Memory forensics changes the game from "what happened?" to "what is happening?". By capturing RAM, we secure the most volatile and often the most valuable evidence available—encryption keys, network connections, and fileless malware. However, the investigator must be careful. The act of observing the memory changes it, and a structured methodology backed by rigorous documentation is required to translate the raw binary of a memory dump into a coherent, defensible story of user activity and system compromise. Knowing what "normal" looks like is just as important as knowing how to use the tools—without that baseline, you are searching for a needle in a haystack without knowing what the needle looks like.

Key Terms Review

Order of Volatility: The sequence of capturing evidence from most fleeting to most permanent.
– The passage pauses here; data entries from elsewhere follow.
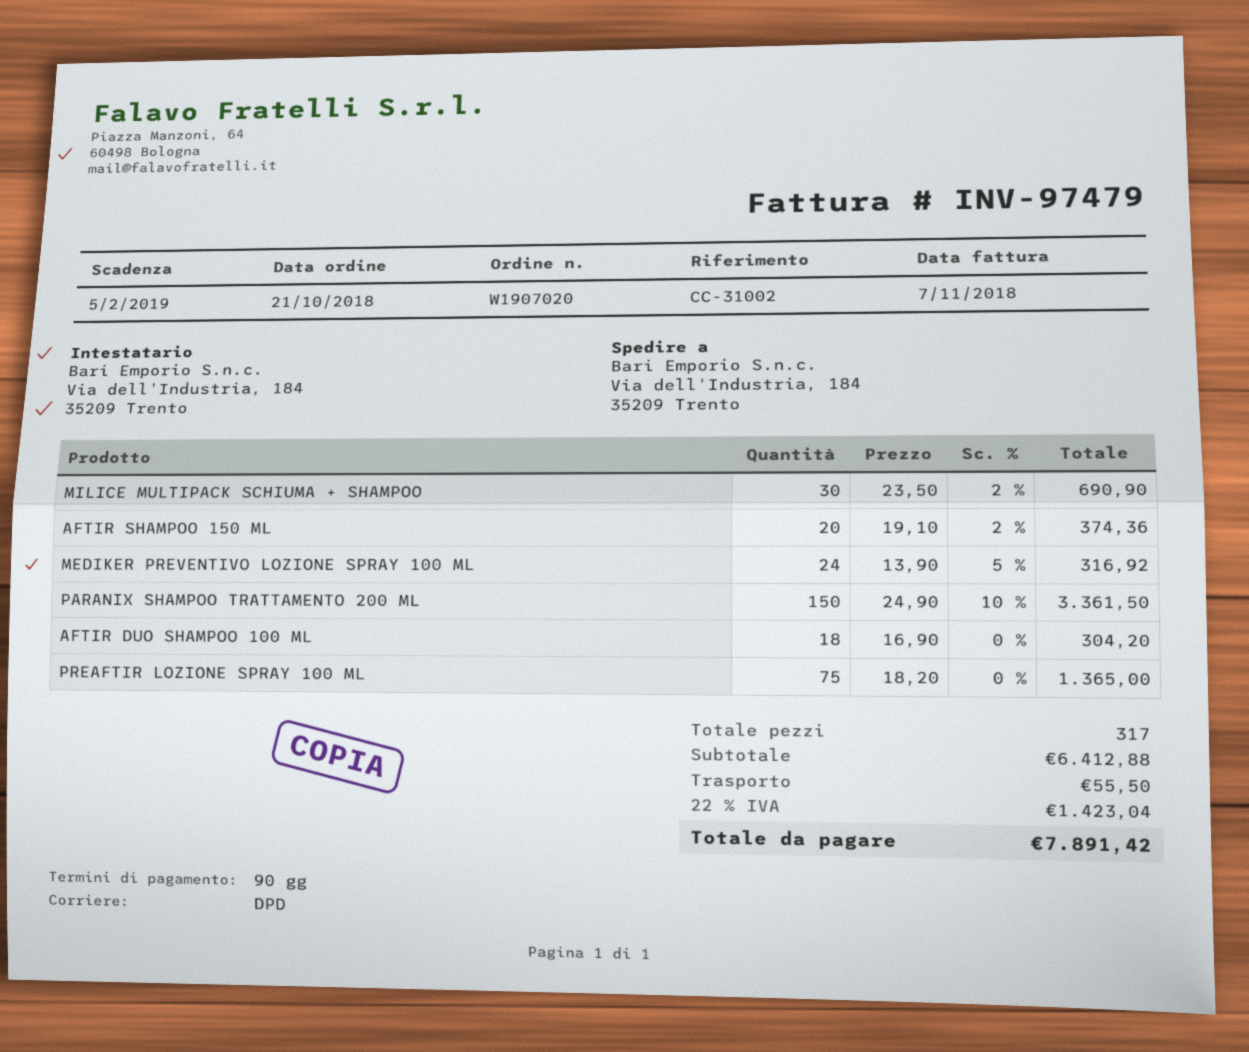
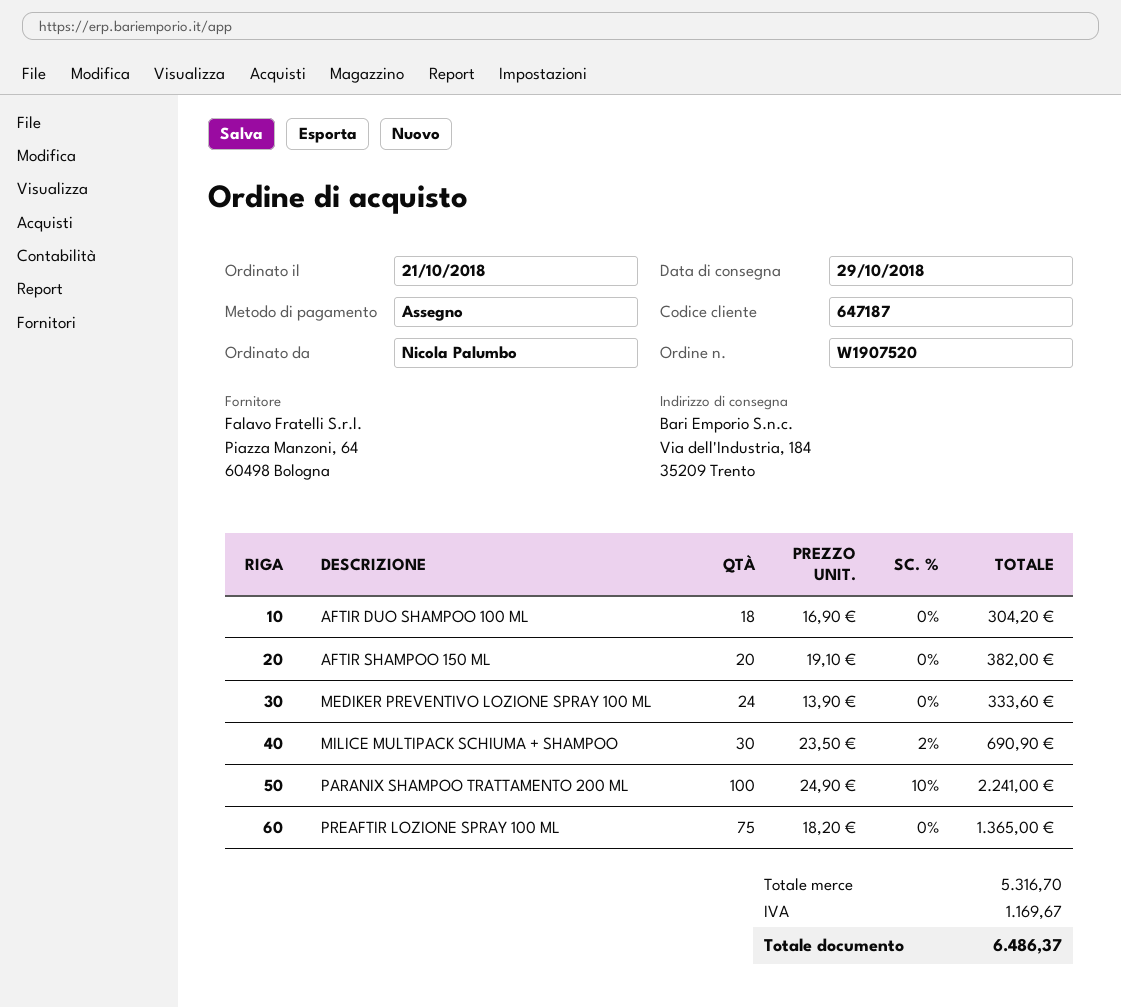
order number: W1907020 -> W1907520
AFTIR SHAMPOO 150 ML: 20 x 19.10 - 2% = 374.36 -> 20 x 19.10 = 382.00
MEDIKER PREVENTIVO LOZIONE SPRAY 100 ML: 24 x 13.90 - 5% = 316.92 -> 24 x 13.90 = 333.60
PARANIX SHAMPOO TRATTAMENTO 200 ML: 150 x 24.90 - 10% = 3361.50 -> 100 x 24.90 - 10% = 2241.00
subtotal: 6412.88 -> 5316.70
shipping: 55.50 -> none
tax: 1423.04 -> 1169.67
total: 7891.42 -> 6486.37

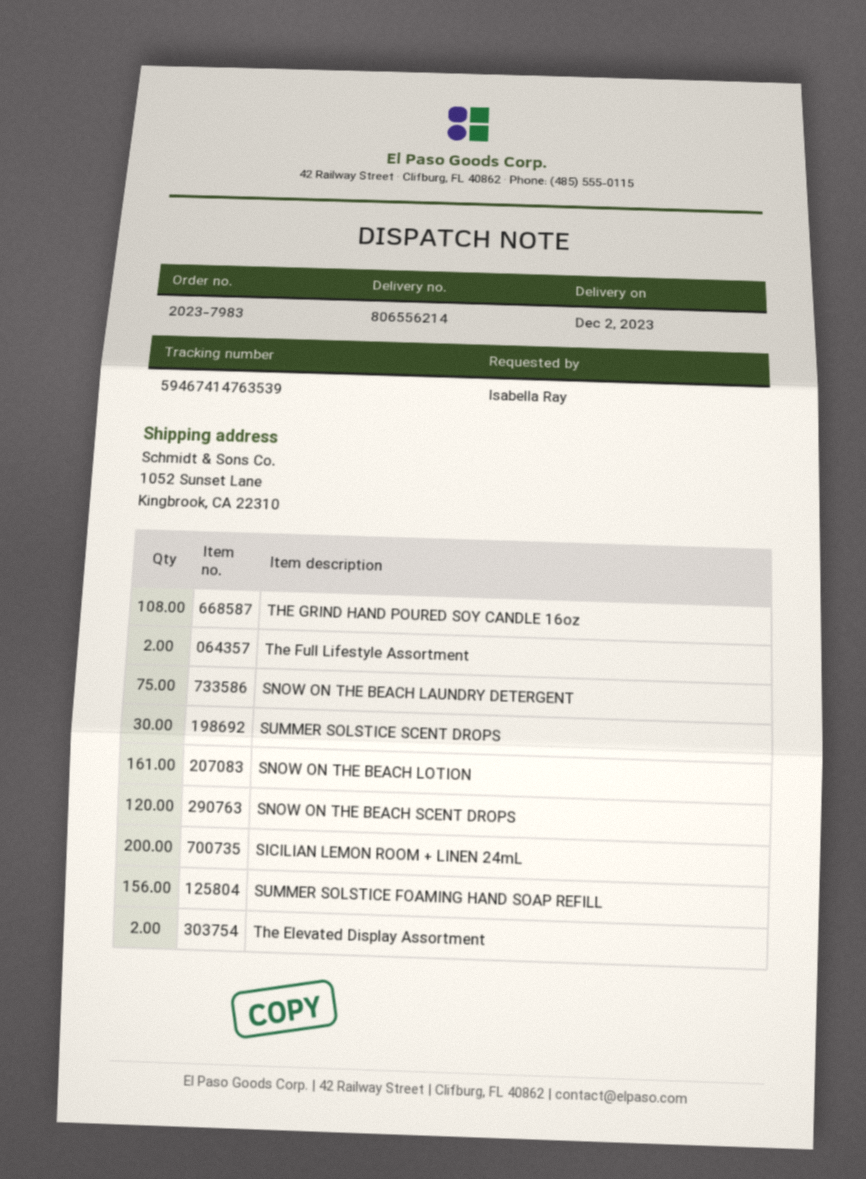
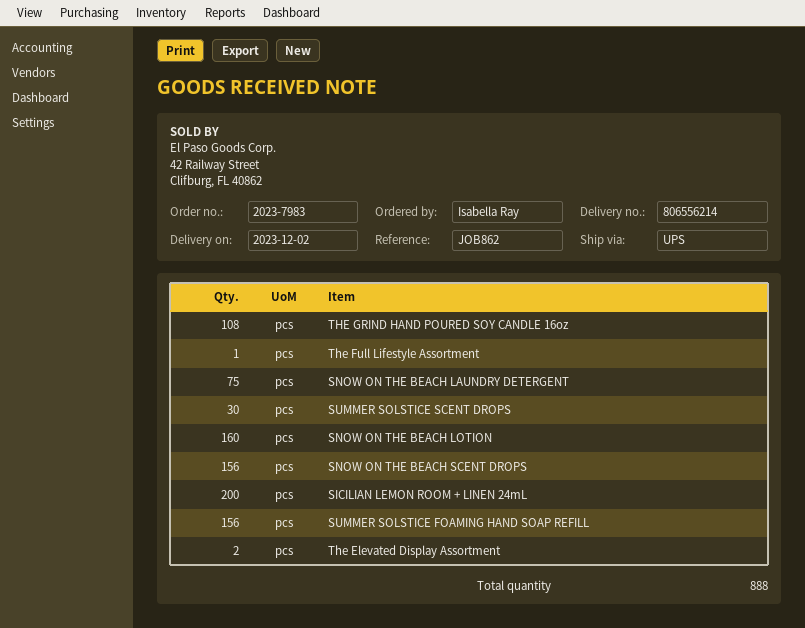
The Full Lifestyle Assortment: 2 -> 1
SNOW ON THE BEACH LOTION: 161 -> 160
SNOW ON THE BEACH SCENT DROPS: 120 -> 156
Smearing: Data corruption caused by the contents of RAM changing while it is being imaged.
DKOM: Direct Kernel Object Manipulation, a technique used by rootkits to hide processes.
Pool Tag: A byte signature in kernel memory that marks the beginning of a specific data structure, such as Proc for process objects.
RWX: Read-Write-Execute permissions, a primary indicator of code injection.
DLL Injection: A technique where malicious code is loaded into a legitimate process via a Dynamic Link Library.
YARA: A pattern-matching language used to create custom signatures for identifying malware in files or memory.
Mutex: A mutual exclusion object used by malware to prevent multiple instances from running; often a unique IOC.
IOC (Indicator of Compromise): A forensic artifact (hash, IP address, mutex name, etc.) that indicates a system has been compromised.
Pagefile: A file on the hard drive that serves as an extension of physical RAM.